▸ INPUT
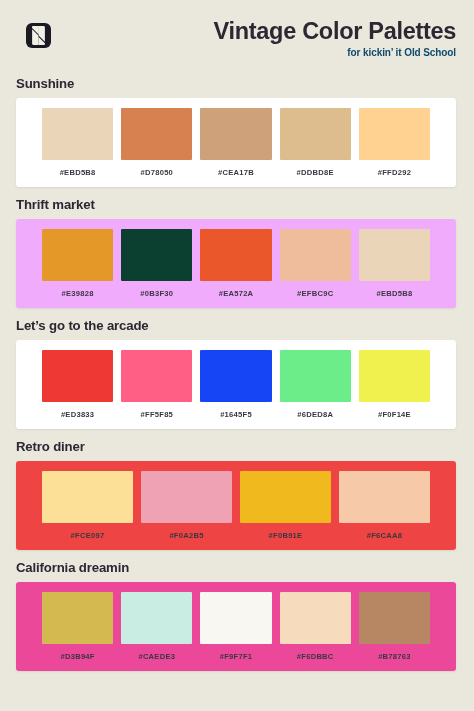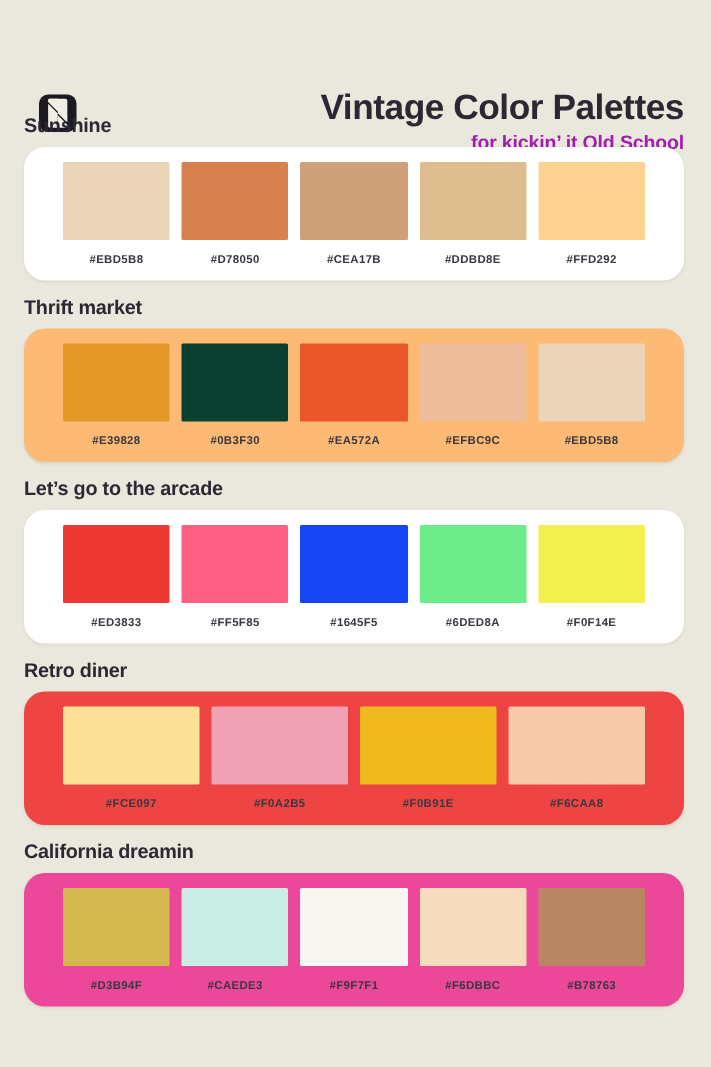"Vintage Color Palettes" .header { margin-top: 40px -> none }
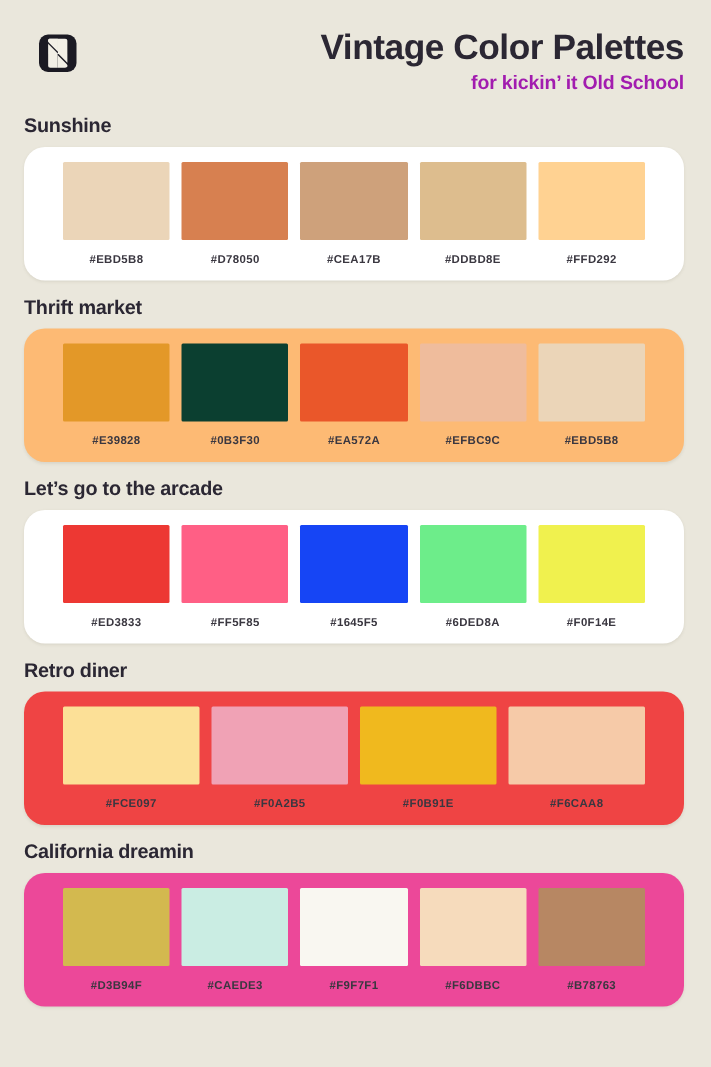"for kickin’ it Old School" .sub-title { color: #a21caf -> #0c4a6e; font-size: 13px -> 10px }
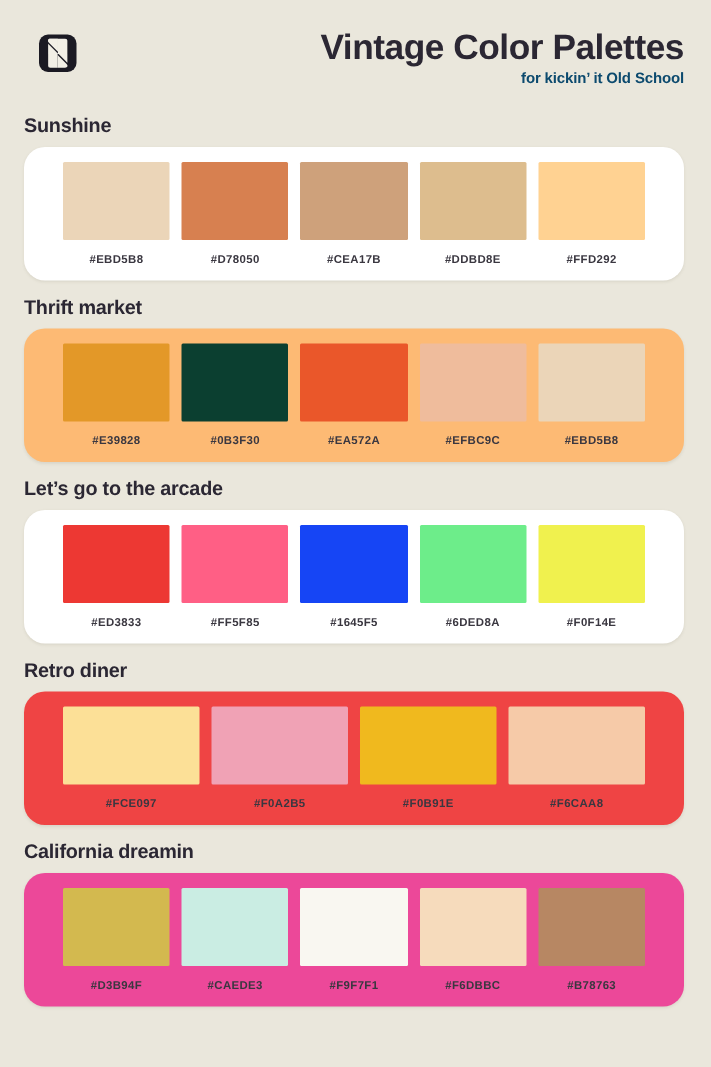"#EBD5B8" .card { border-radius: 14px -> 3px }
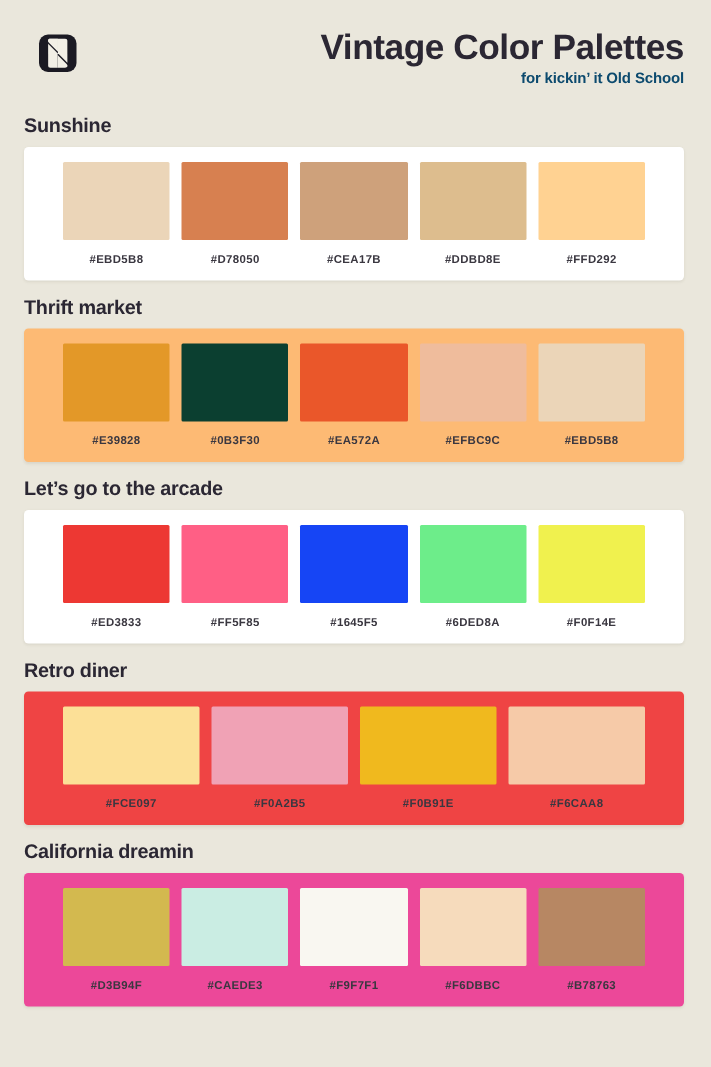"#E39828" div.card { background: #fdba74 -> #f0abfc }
--
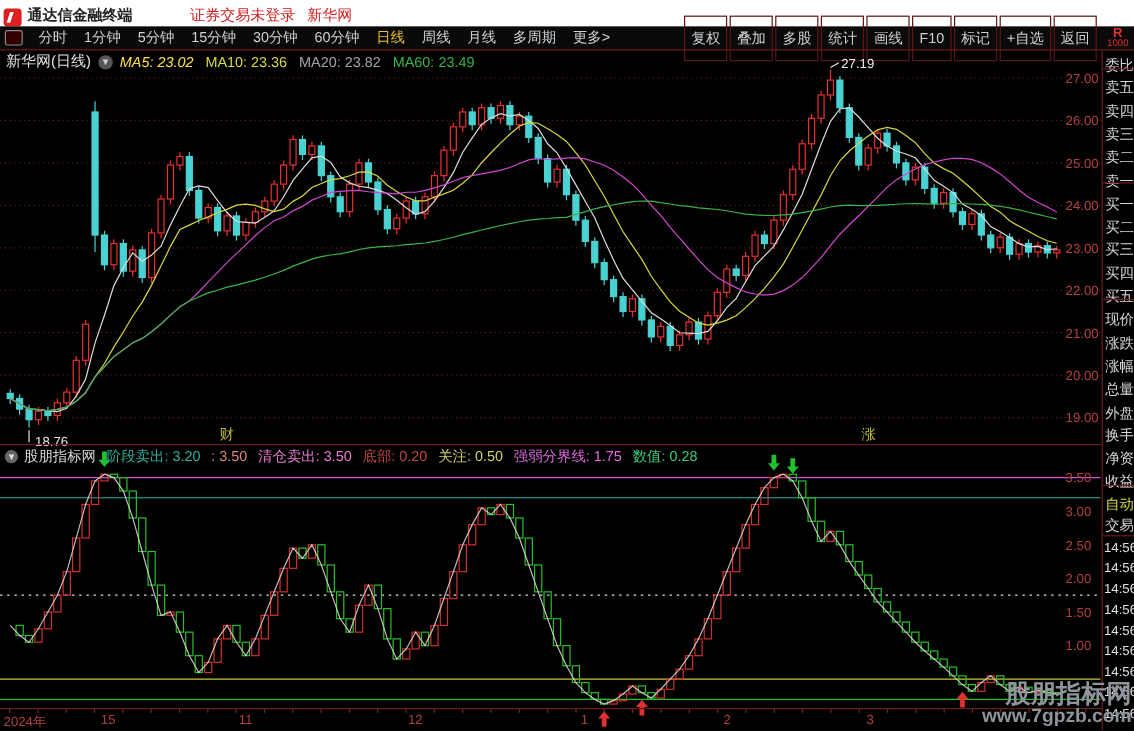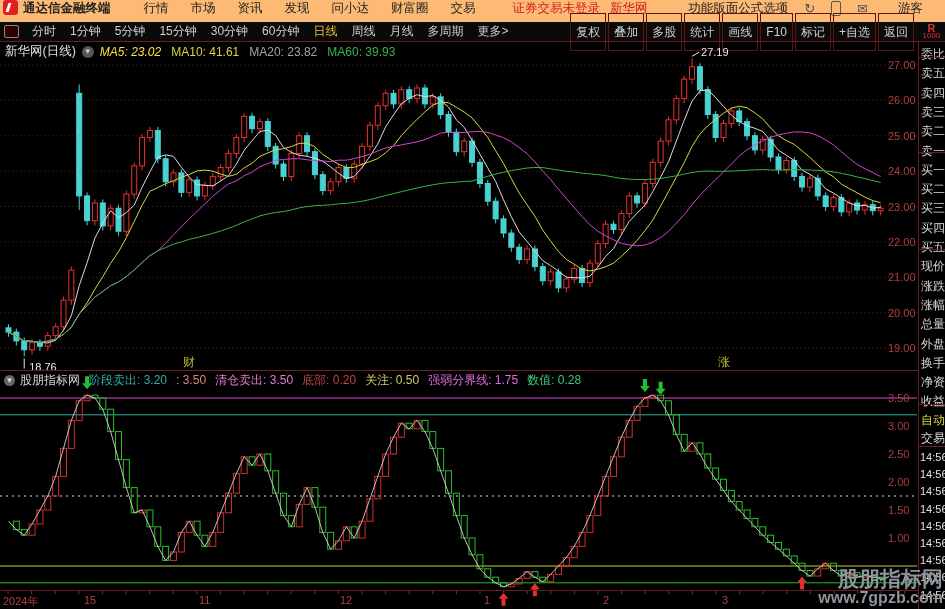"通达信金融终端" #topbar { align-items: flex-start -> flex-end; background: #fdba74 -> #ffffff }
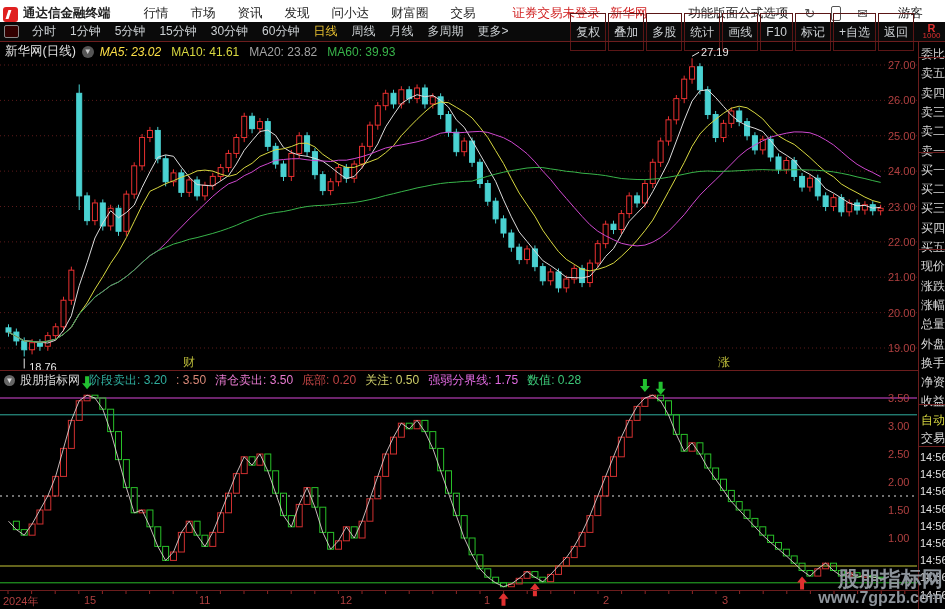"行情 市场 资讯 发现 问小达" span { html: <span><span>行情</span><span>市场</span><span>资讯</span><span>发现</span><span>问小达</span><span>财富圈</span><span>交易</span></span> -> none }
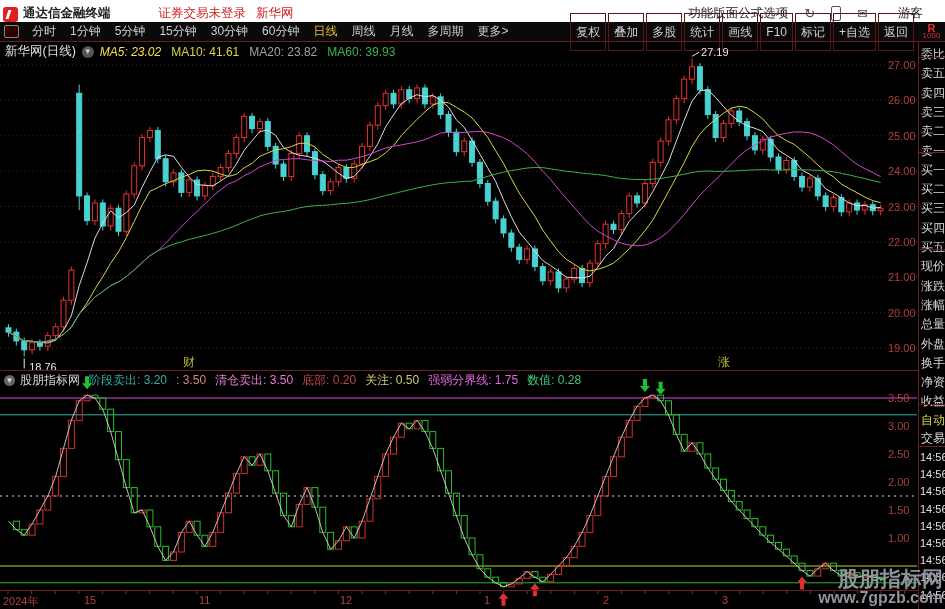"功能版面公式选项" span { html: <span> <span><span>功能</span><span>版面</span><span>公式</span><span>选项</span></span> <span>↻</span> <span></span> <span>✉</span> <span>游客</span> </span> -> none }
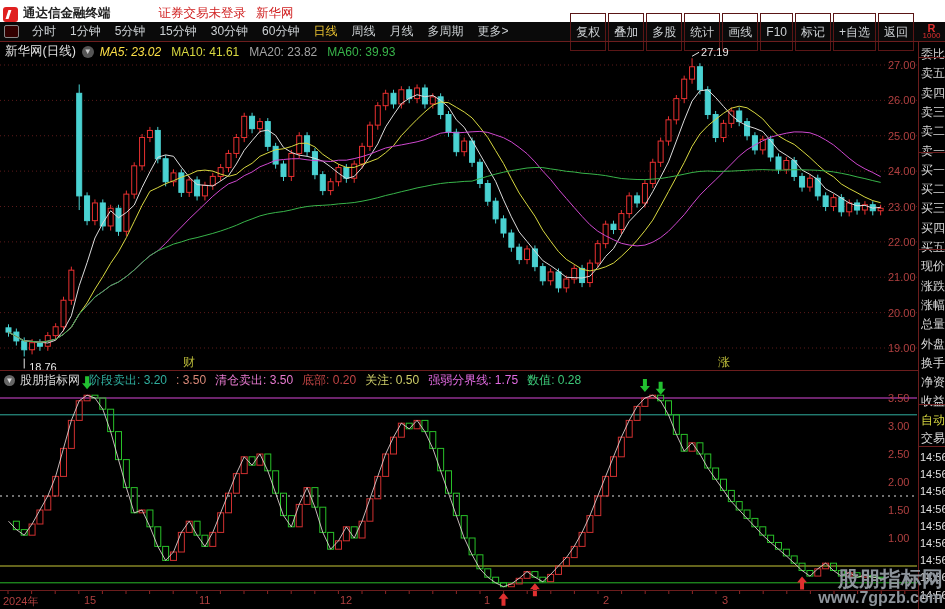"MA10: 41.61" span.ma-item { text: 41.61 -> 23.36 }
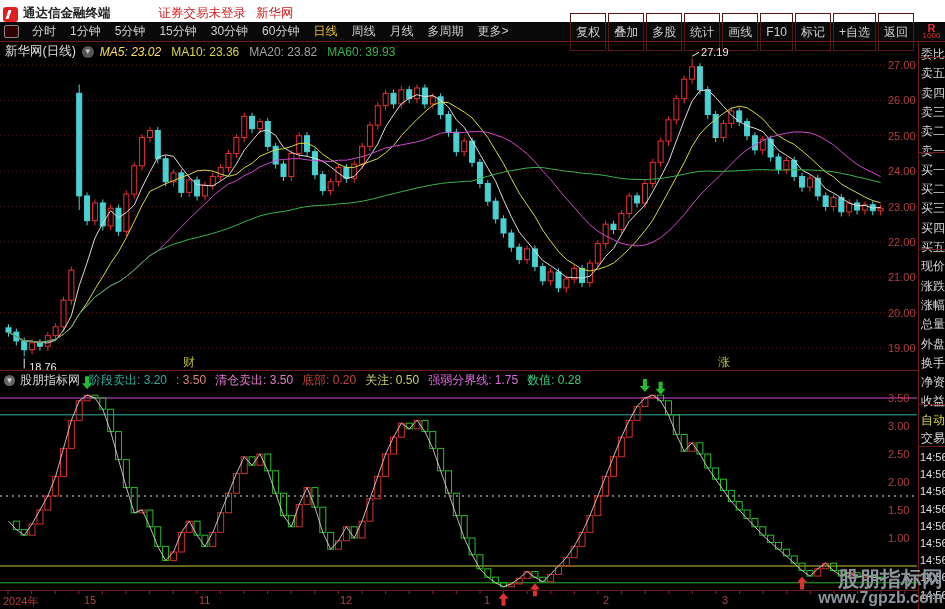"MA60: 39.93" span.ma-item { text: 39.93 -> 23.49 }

▸ WORK TO BE COMPLETED
Restate word for word the lines of the data above that begin at the line with "margin-top: 40px ->" and end at the line with "#fdba74 -> #f0abfc", keeping both ends and dropping every picture.

▸ WORKED SOLUTION
"Vintage Color Palettes" .header { margin-top: 40px -> none }
"for kickin’ it Old School" .sub-title { color: #a21caf -> #0c4a6e; font-size: 13px -> 10px }
"#EBD5B8" .card { border-radius: 14px -> 3px }
"#E39828" div.card { background: #fdba74 -> #f0abfc }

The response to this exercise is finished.